# [The problem]
From the entries below, copy out every line with "varnish" in it.
(Beginning of Records for the exercise)
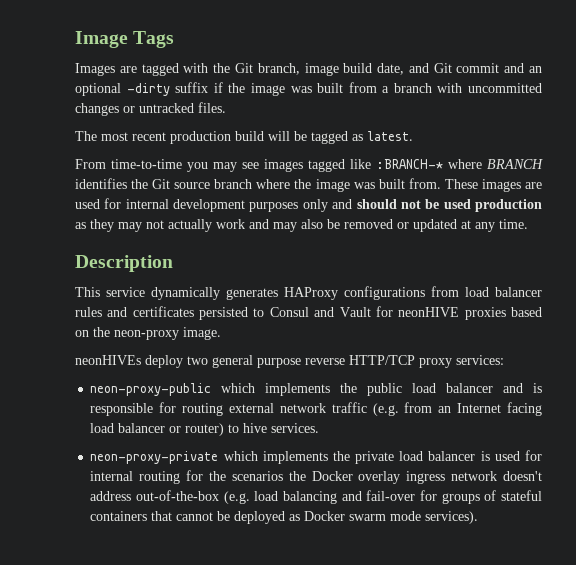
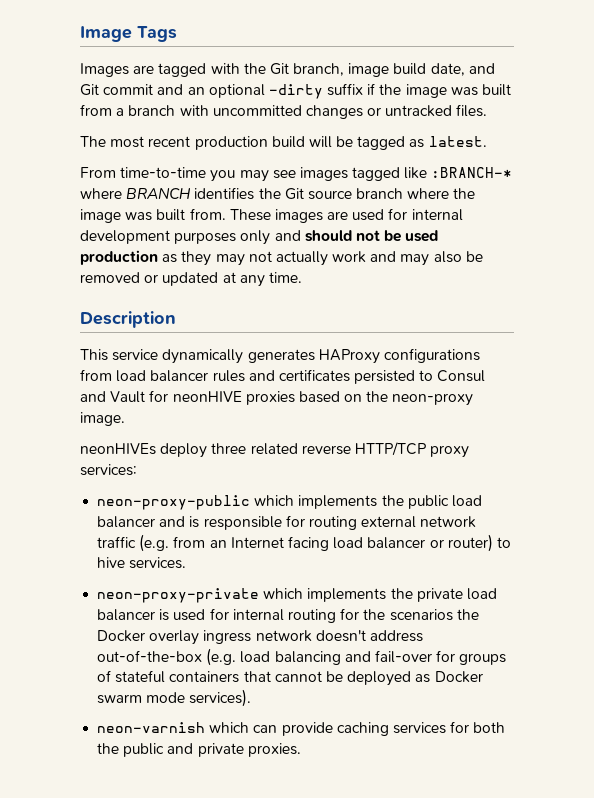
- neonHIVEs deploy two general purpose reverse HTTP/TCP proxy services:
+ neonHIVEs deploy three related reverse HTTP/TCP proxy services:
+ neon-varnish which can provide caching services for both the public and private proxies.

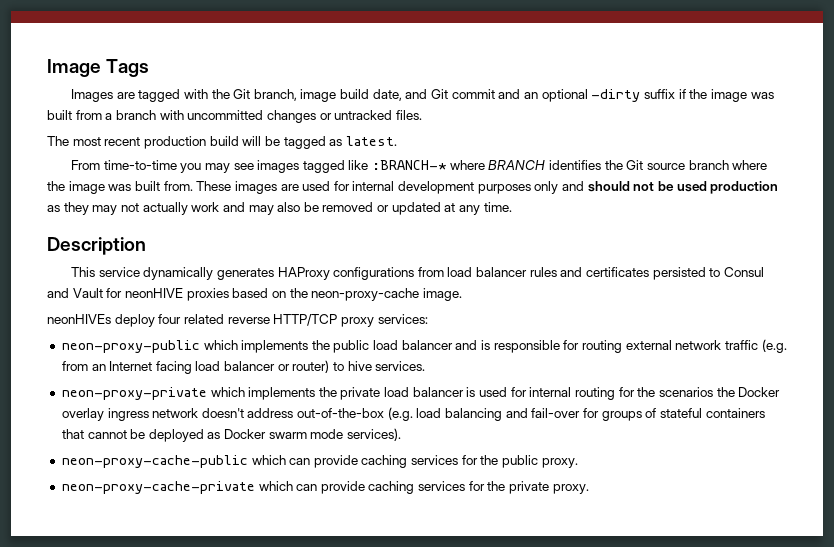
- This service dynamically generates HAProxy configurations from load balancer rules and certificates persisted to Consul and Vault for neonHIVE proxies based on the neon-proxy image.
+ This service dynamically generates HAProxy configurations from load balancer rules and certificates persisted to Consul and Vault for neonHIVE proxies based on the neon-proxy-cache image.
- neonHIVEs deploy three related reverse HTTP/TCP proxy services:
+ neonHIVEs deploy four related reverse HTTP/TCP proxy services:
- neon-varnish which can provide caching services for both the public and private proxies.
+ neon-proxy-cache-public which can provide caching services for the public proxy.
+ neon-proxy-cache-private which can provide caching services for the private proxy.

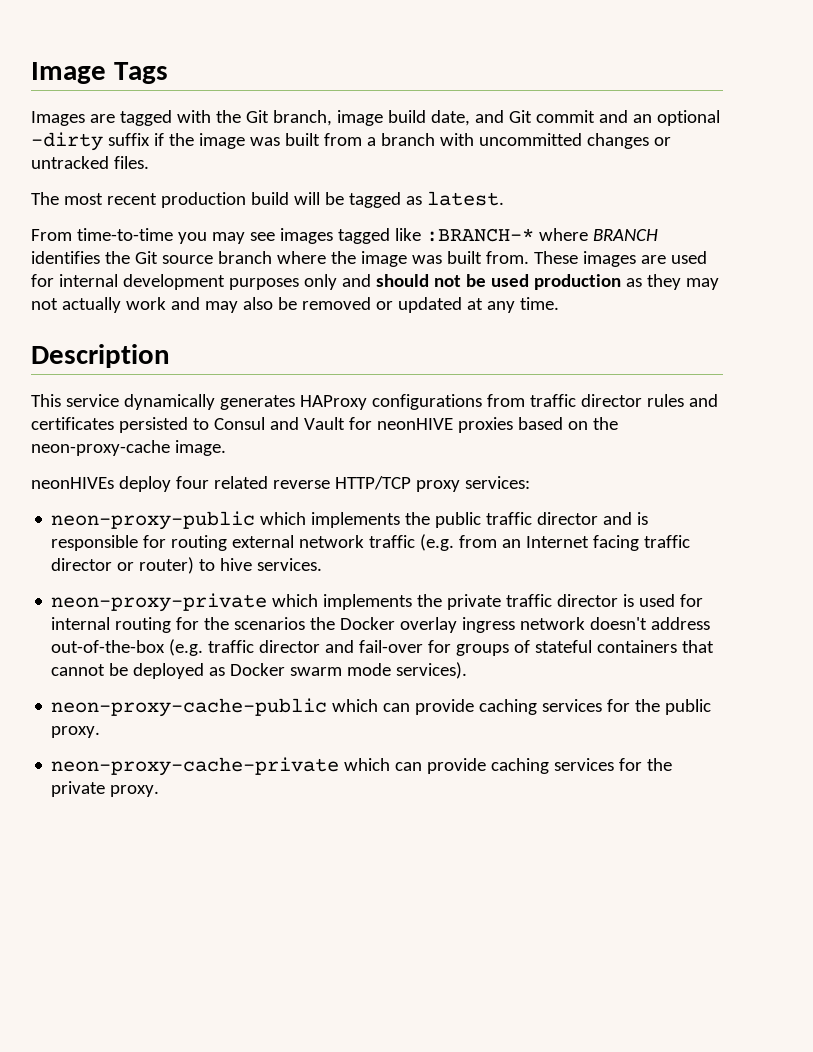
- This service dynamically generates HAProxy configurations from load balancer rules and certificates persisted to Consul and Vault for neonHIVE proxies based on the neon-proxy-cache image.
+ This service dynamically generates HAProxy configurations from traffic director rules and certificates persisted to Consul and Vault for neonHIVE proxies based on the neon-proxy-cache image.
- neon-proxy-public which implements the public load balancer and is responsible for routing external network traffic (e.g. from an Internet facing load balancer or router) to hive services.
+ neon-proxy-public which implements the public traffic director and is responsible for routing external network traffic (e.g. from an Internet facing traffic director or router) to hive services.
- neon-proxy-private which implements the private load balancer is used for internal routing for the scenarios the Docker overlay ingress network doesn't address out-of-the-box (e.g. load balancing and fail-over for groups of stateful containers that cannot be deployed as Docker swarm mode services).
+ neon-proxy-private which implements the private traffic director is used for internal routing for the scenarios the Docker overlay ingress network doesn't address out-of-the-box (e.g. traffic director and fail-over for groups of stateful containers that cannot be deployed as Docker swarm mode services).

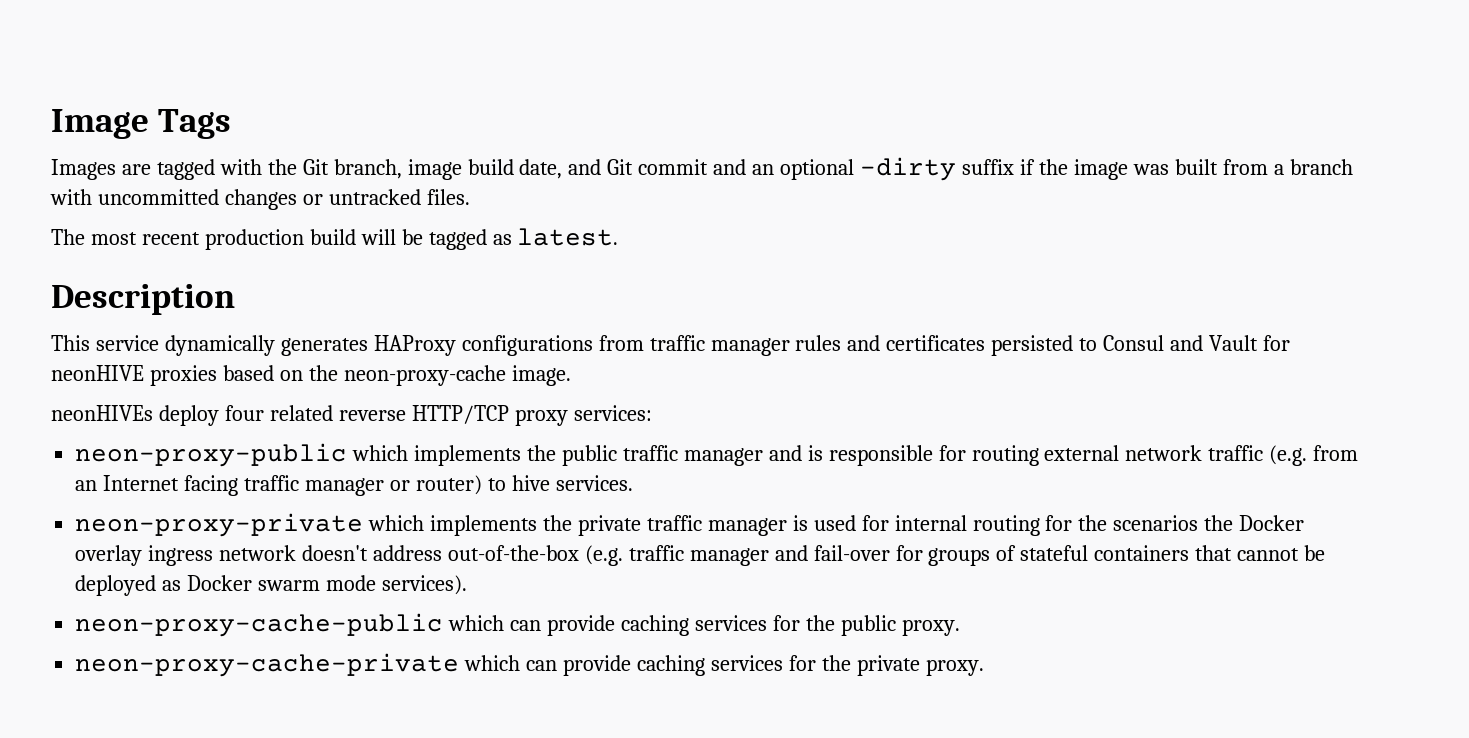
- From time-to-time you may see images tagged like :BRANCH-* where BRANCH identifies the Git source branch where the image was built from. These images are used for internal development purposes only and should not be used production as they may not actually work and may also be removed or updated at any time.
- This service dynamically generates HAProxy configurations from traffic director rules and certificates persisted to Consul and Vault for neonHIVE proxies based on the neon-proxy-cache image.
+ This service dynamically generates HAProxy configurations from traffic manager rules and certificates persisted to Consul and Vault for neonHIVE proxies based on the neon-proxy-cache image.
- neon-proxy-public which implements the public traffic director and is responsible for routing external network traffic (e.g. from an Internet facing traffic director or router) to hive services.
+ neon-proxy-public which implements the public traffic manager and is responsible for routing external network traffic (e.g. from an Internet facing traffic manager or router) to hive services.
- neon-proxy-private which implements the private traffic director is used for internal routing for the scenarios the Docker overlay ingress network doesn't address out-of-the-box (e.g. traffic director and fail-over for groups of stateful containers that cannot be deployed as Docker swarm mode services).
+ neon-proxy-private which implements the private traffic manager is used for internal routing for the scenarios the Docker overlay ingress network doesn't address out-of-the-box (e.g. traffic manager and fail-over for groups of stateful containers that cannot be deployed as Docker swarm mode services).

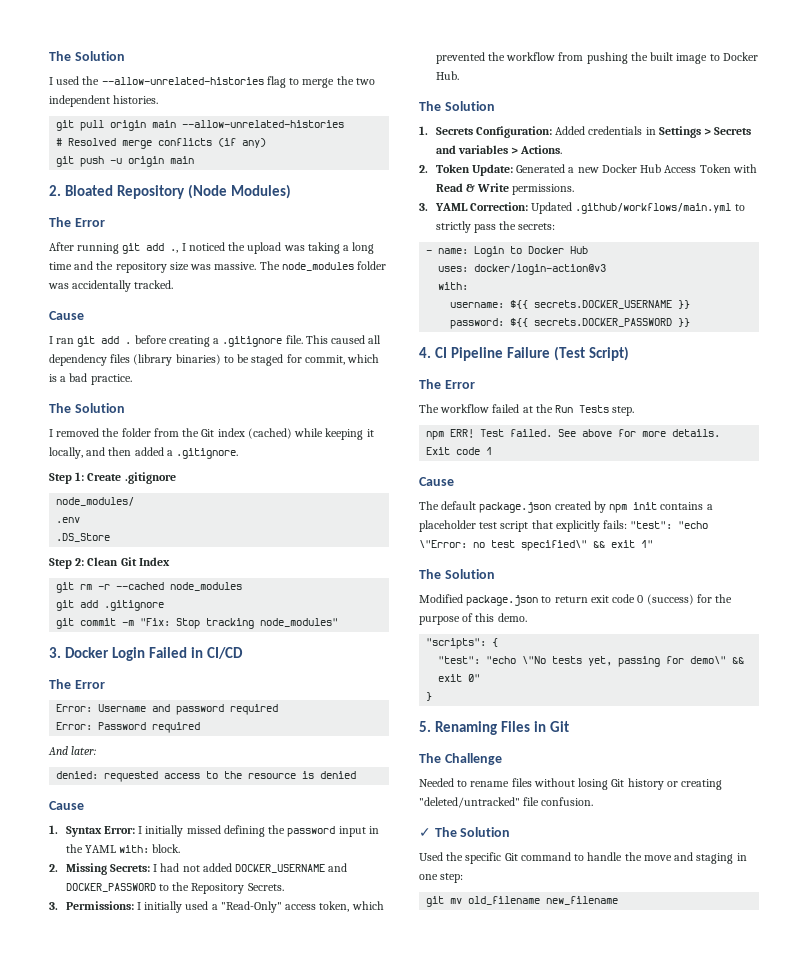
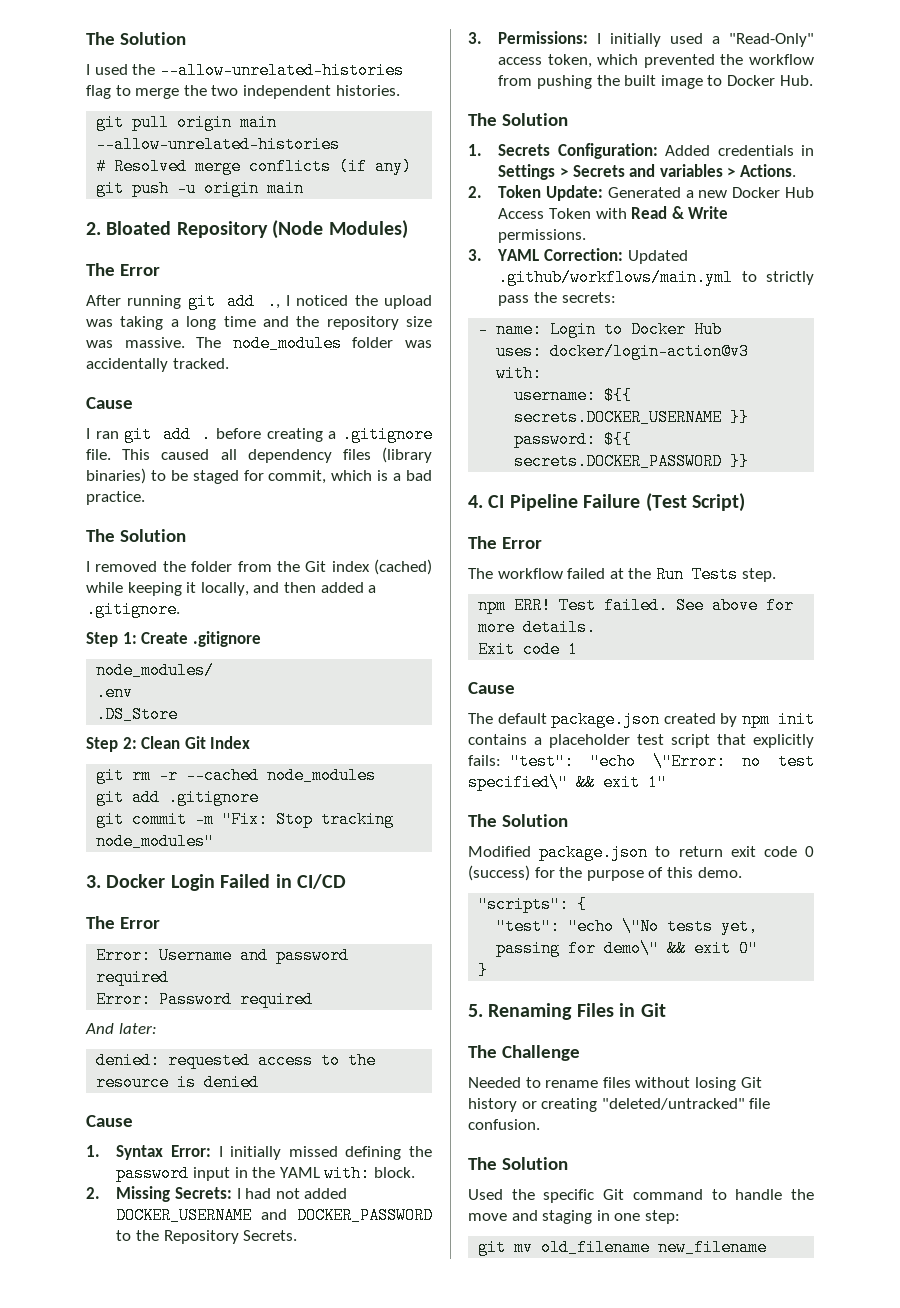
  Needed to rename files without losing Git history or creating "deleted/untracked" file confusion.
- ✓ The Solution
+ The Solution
(End of Records for the exercise)
# [Solved problem]
+ neon-varnish which can provide caching services for both the public and private proxies.
- neon-varnish which can provide caching services for both the public and private proxies.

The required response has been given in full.